On 8/6/20 8:57 AM, Nicolas Kovacs wrote:
Le 04/08/2020 à 08:31, lpeci a écrit :
I had the same problem with my UEFI bios machine and I fixed it so for Centos 7:
Boot from an rescue linux usb
When the rescue system is running:
2.1) #chroot /mnt/sysimage
- Config network:
3.1) # ip addr add X.X.X.X/X dev X
3.2) # ip route add default via X.X.X.X <--- default router
- And finally:
#yum downgrade shim* grub2* mokutil
#exit
#reboot
I hope you can fix it with these steps.
Thanks for the detailed suggestion.
Unfortunately I couldn't recover the installation, and I had to redo everything from scratch, which cost me the first two days of my holidays.
One thought regularly kept crossing my mind:
"How on earth could this have passed Q & A ?"
Well, I mean that would be a valid point if it happened for every install. The issue did not happen on every install. There is no way to test every single hardware and firmware combination for every single computer ever built :)
It would be great if things like this did not happen, but with the universe of possible combinations, i am surprised it does not happen more often.
We do run boot tests of every single kernel for CentOS. The RHEL team runs many more tests for RHEL. But every possible combination from every vendor can't possibly be tested. Right?
Il 07/08/20 08:22, Johnny Hughes ha scritto:
"How on earth could this have passed Q & A ?"
Hi Johnny, Niki's question is spread, legit, in the thoughts in many and many users so don't see this as an attack. Many and many users,though really "if this was tested before release" and I think that many of us are incredulous at what happened on CentOS and in the upstream (specially in the upstream) but as you said CentOS inherits RHEL bugs. I'm reading about many users that lost their trust in RH with the last 2 problem (microcode and shim). This is bad for CentOS.
Well, I mean that would be a valid point if it happened for every install. The issue did not happen on every install. There is no way to test every single hardware and firmware combination for every single computer ever built :)
It would be great if things like this did not happen, but with the universe of possible combinations, i am surprised it does not happen more often.

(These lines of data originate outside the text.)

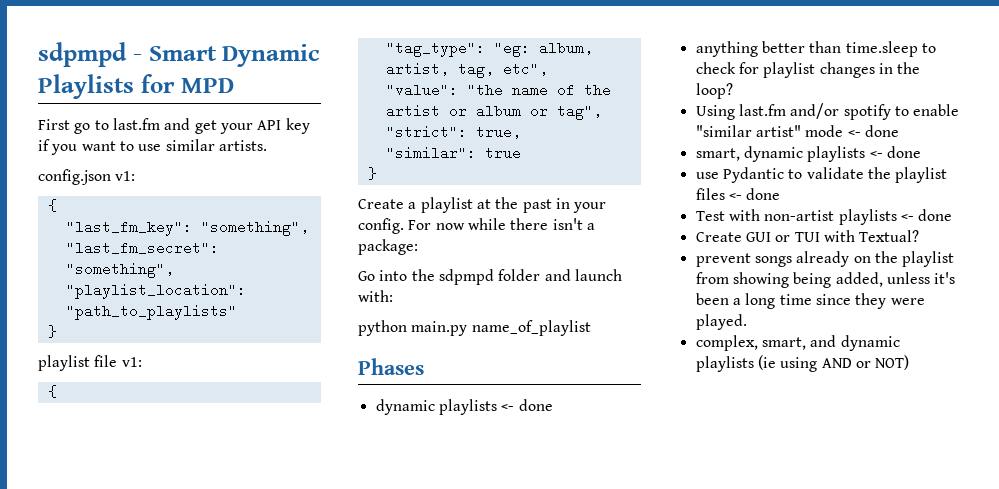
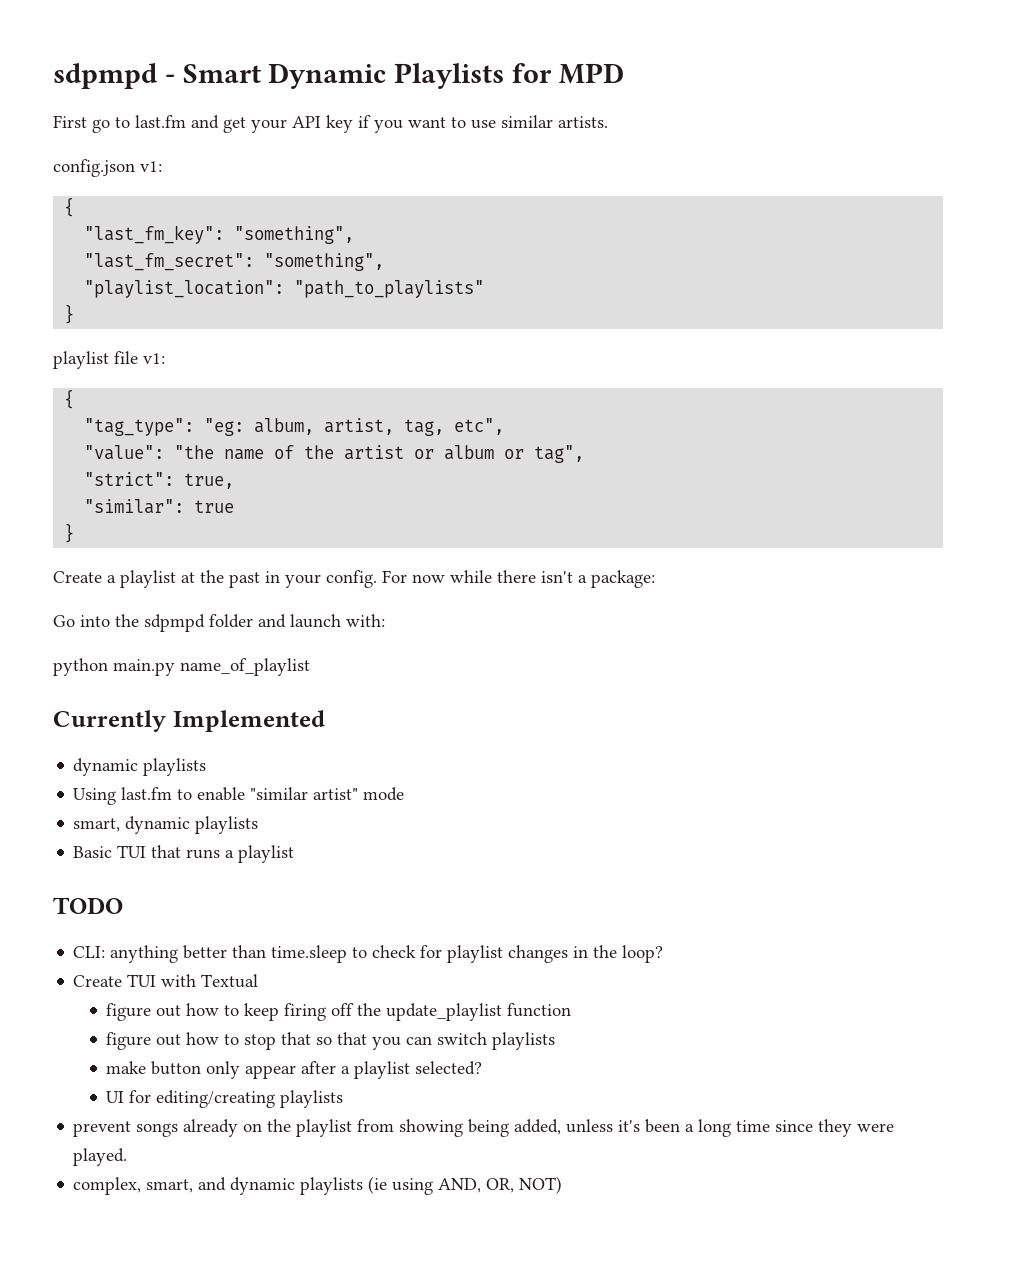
- Phases
- dynamic playlists <- done
- anything better than time.sleep to check for playlist changes in the loop?
+ Currently Implemented
+ dynamic playlists
+ Using last.fm to enable "similar artist" mode
+ smart, dynamic playlists
+ Basic TUI that runs a playlist
+ TODO
+ CLI: anything better than time.sleep to check for playlist changes in the loop?
- Using last.fm and/or spotify to enable "similar artist" mode <- done
- smart, dynamic playlists <- done
- use Pydantic to validate the playlist files <- done
- Test with non-artist playlists <- done
- Create GUI or TUI with Textual?
+ Create TUI with Textual
+ figure out how to keep firing off the update_playlist function
+ figure out how to stop that so that you can switch playlists
+ make button only appear after a playlist selected?
+ UI for editing/creating playlists
- complex, smart, and dynamic playlists (ie using AND or NOT)
+ complex, smart, and dynamic playlists (ie using AND, OR, NOT)

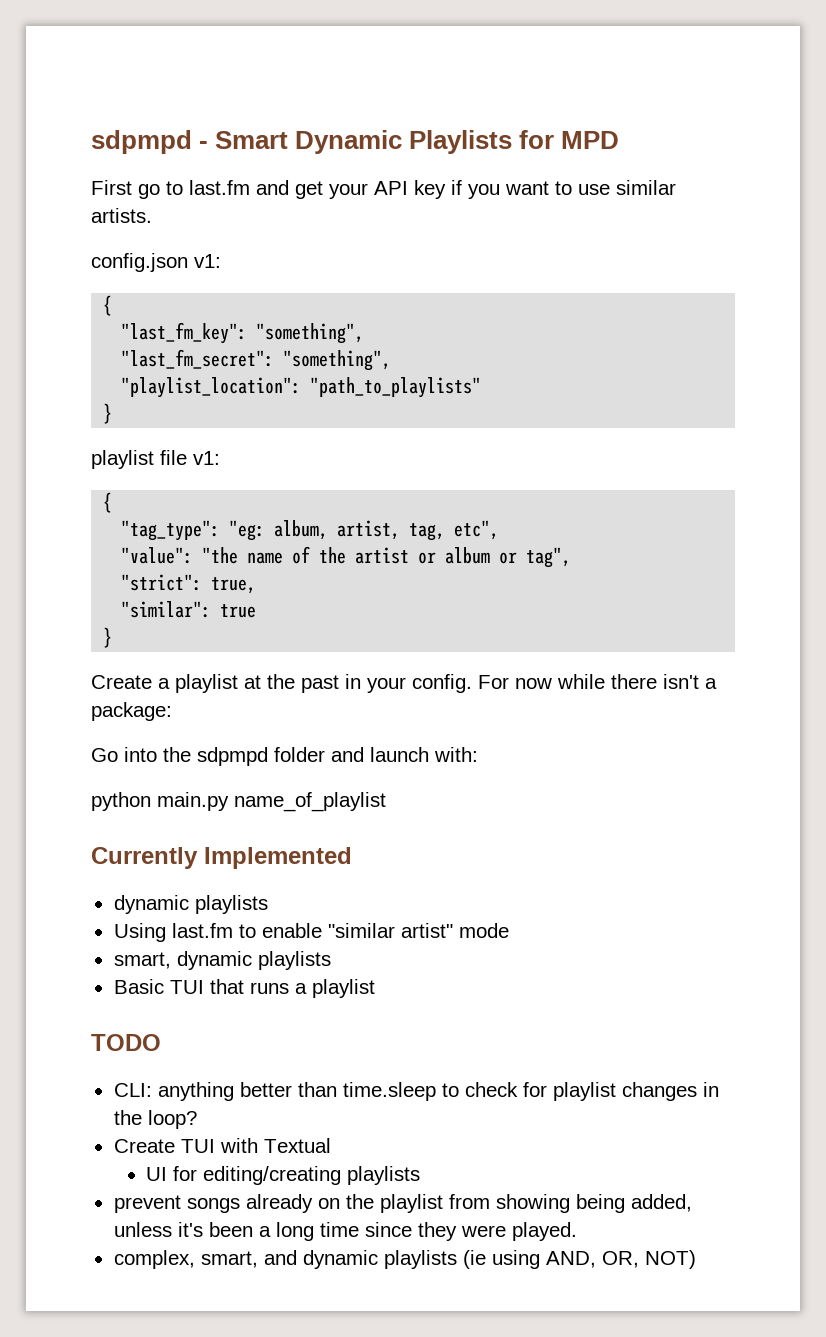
- figure out how to keep firing off the update_playlist function
- figure out how to stop that so that you can switch playlists
- make button only appear after a playlist selected?

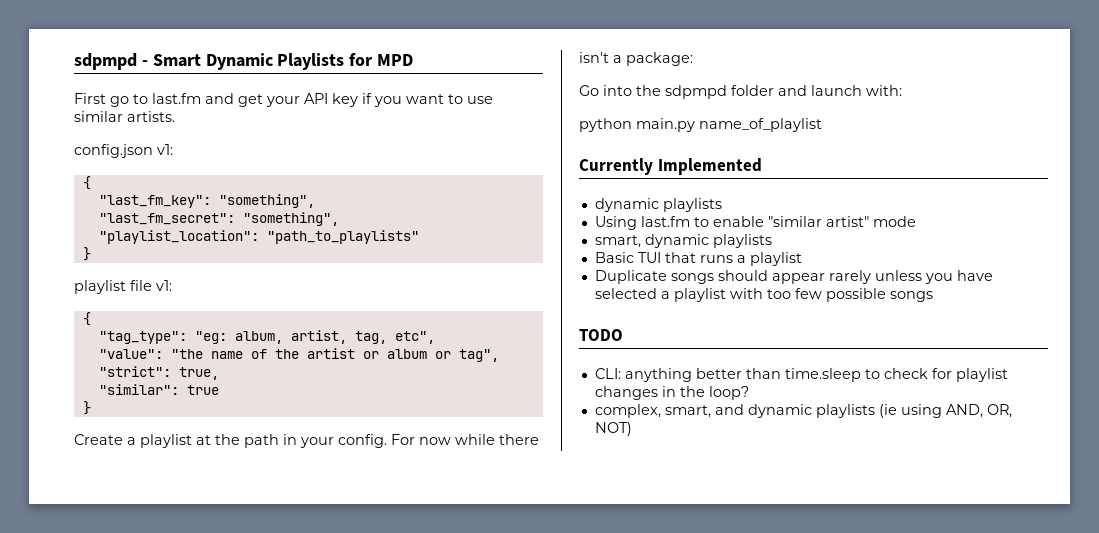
- Create a playlist at the past in your config.
+ Create a playlist at the path in your config.
+ Duplicate songs should appear rarely unless you have selected a playlist with too few possible songs
- Create TUI with Textual
- UI for editing/creating playlists
- prevent songs already on the playlist from showing being added, unless it's been a long time since they were played.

Probably many users have not updated their machines between the bug release and the resolution (thanks to your fast apply in the weekend, thank you) and many update their centos machines on a 2 months base (if not worst). I think also that many users of CentOS user base have not proclamed their disappointement/the issue on this list or in other channels. For example I simply updated in the wrong time.
We do run boot tests of every single kernel for CentOS. The RHEL team runs many more tests for RHEL. But every possible combination from every vendor can't possibly be tested. Right?
you are right but is not UEFI a standard and it shouldn't work the same on several vendors? I ask this because this patch broken all my uefi workstations.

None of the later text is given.